A New Zealand farm lobby group says sheep shearing has the potential to become an Olympic demonstration sport. But don't count on that happening anytime soon.
The "time has come to elevate shearing's sporting status to the ultimate world stage," the New Zealand Federated Farmers said in a statement Monday, adding that the world's top shearers were "athletes who take it to another level."
While shearing is indeed a real sport, its chances of becoming an Olympic event — even a demonstration one — are probably next to nil.

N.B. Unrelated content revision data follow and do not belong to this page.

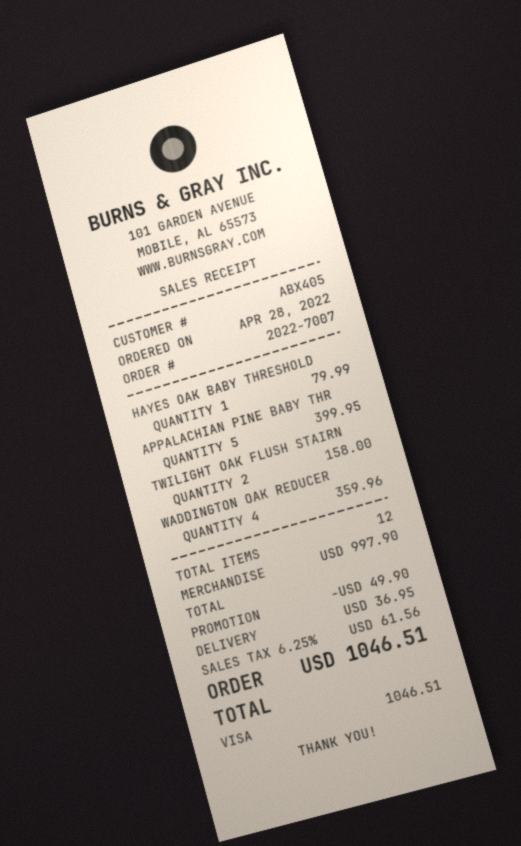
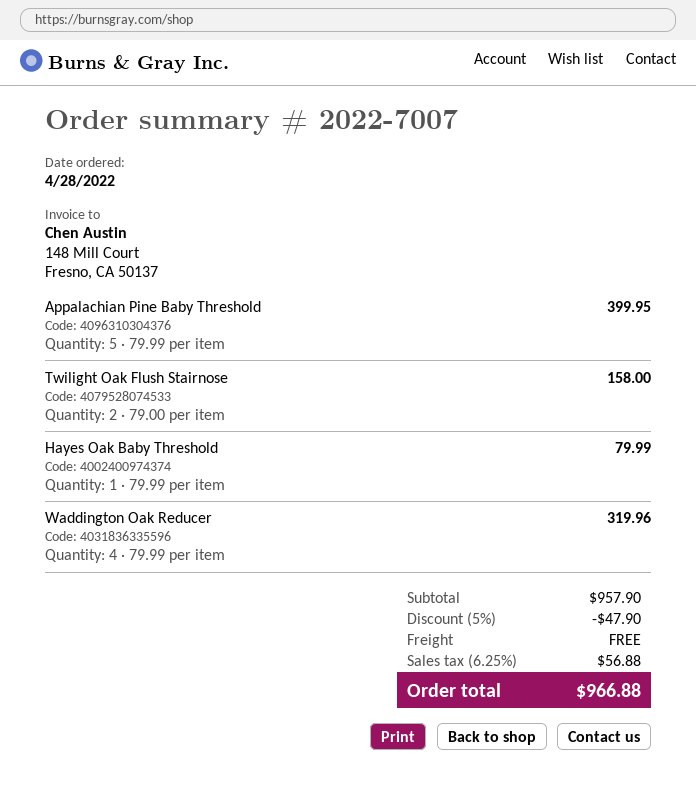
WADDINGTON OAK REDUCER: 4 for 359.96 -> 4 for 319.96
subtotal: 997.90 -> 957.90
discount: 49.90 -> 47.90
shipping: 36.95 -> 0.00
tax: 6.25% = 61.56 -> 6.25% = 56.88
total: 1046.51 -> 966.88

The Olympic sports program is decided a minimum of six years in advance of a scheduled games through a long and complicated process that includes strict criteria including global participation by male and female athletes. For example, baseball and softball were cut from the Olympic program for 2012 and 2016 because they aren't played in enough countries.
New Zealand produces some of the world's best shearers and its national championship, the Golden Shears, receives substantial local media coverage. Other shearing countries include Ireland and Australia.

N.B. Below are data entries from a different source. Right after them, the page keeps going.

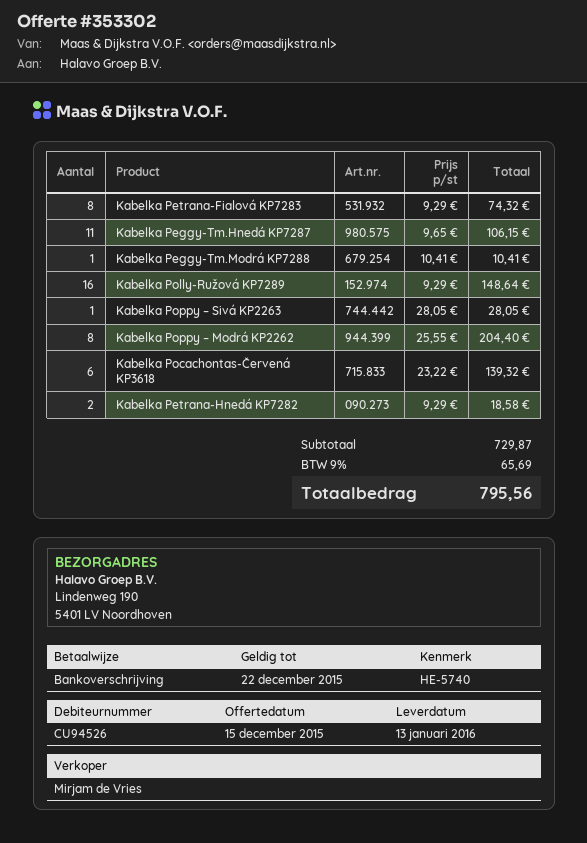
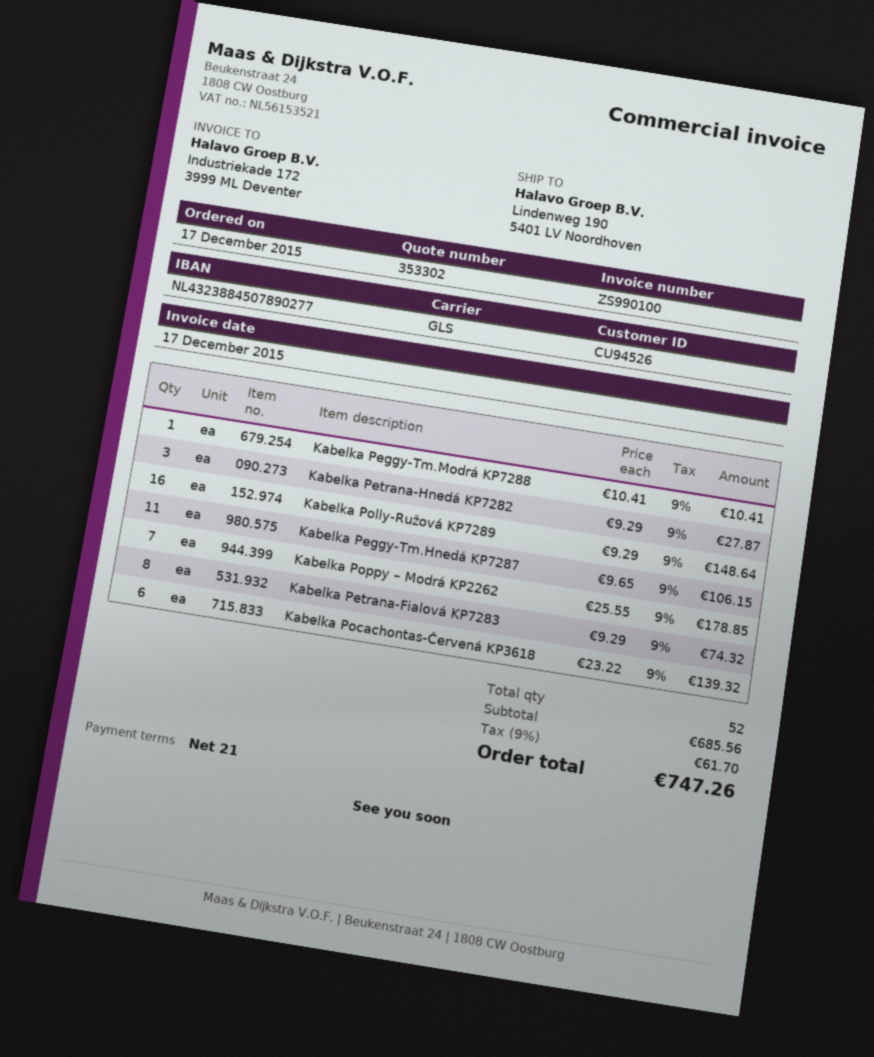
Kabelka Poppy – Sivá KP2263: 1 x 28.05 = 28.05 -> none
Kabelka Poppy – Modrá KP2262: 8 x 25.55 = 204.40 -> 7 x 25.55 = 178.85
Kabelka Petrana-Hnedá KP7282: 2 x 9.29 = 18.58 -> 3 x 9.29 = 27.87
subtotal: 729.87 -> 685.56
tax: 9% = 65.69 -> 9% = 61.70
total: 795.56 -> 747.26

New Zealand will host the world shearing championships in March, and Federated Farmers Meat and Fiber chairwoman Jeannette Maxwell said it was an appropriate time for the sport to press for wider international recognition.
"One way would be to make shearing a demonstration sport at a Commonwealth Games, if not, the Olympics itself," she said.

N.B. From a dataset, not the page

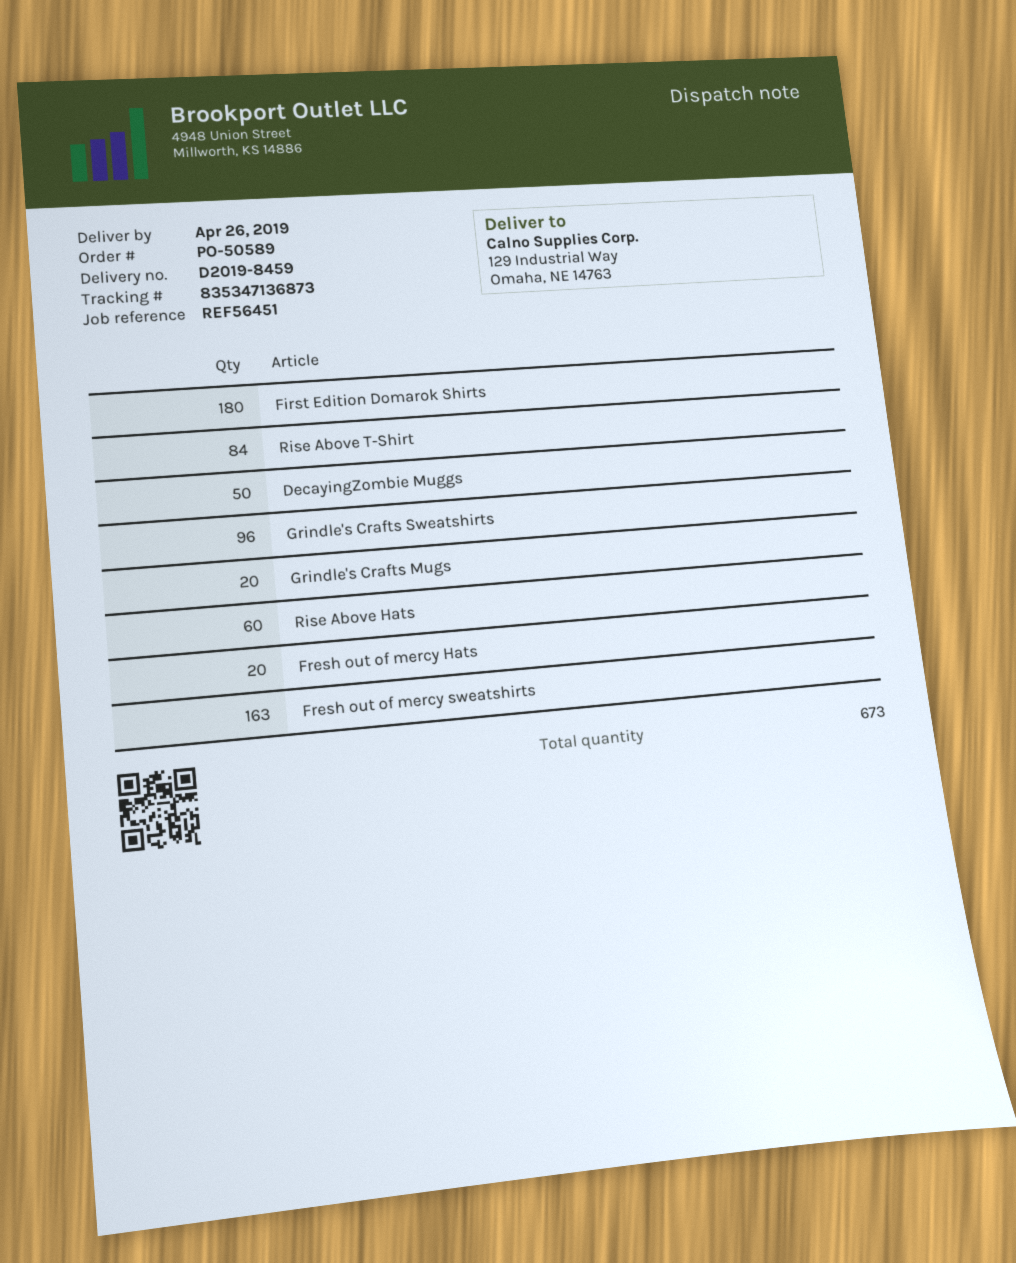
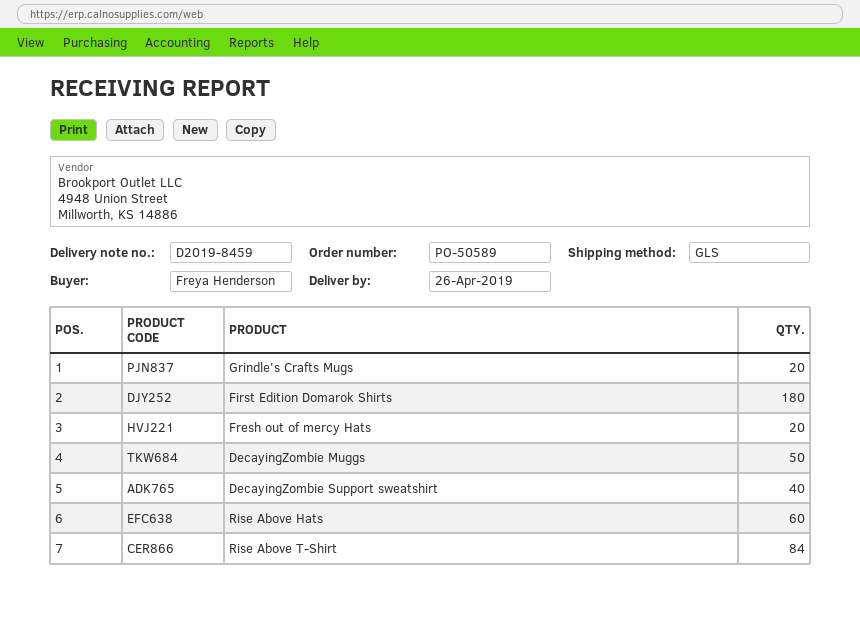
Grindle's Crafts Sweatshirts: 96 -> none
Fresh out of mercy sweatshirts: 163 -> none
DecayingZombie Support sweatshirt: none -> 40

To be accepted on the Olympic program, a sport first must be recognized by the International Olympic Committee by being widely practiced around the world and administered by an international federation that ensures that the sport's activities follow the Olympic Charter.
Dance sport, squash and 10-pin bowling have lobbied unsuccessfully for many years to be accepted as Olympic sports.
Maxwell said New Zealand's government sports funding agency Sparc recognized shearing as a sport and Australia had previously pressed for its inclusion in the Commonwealth Games.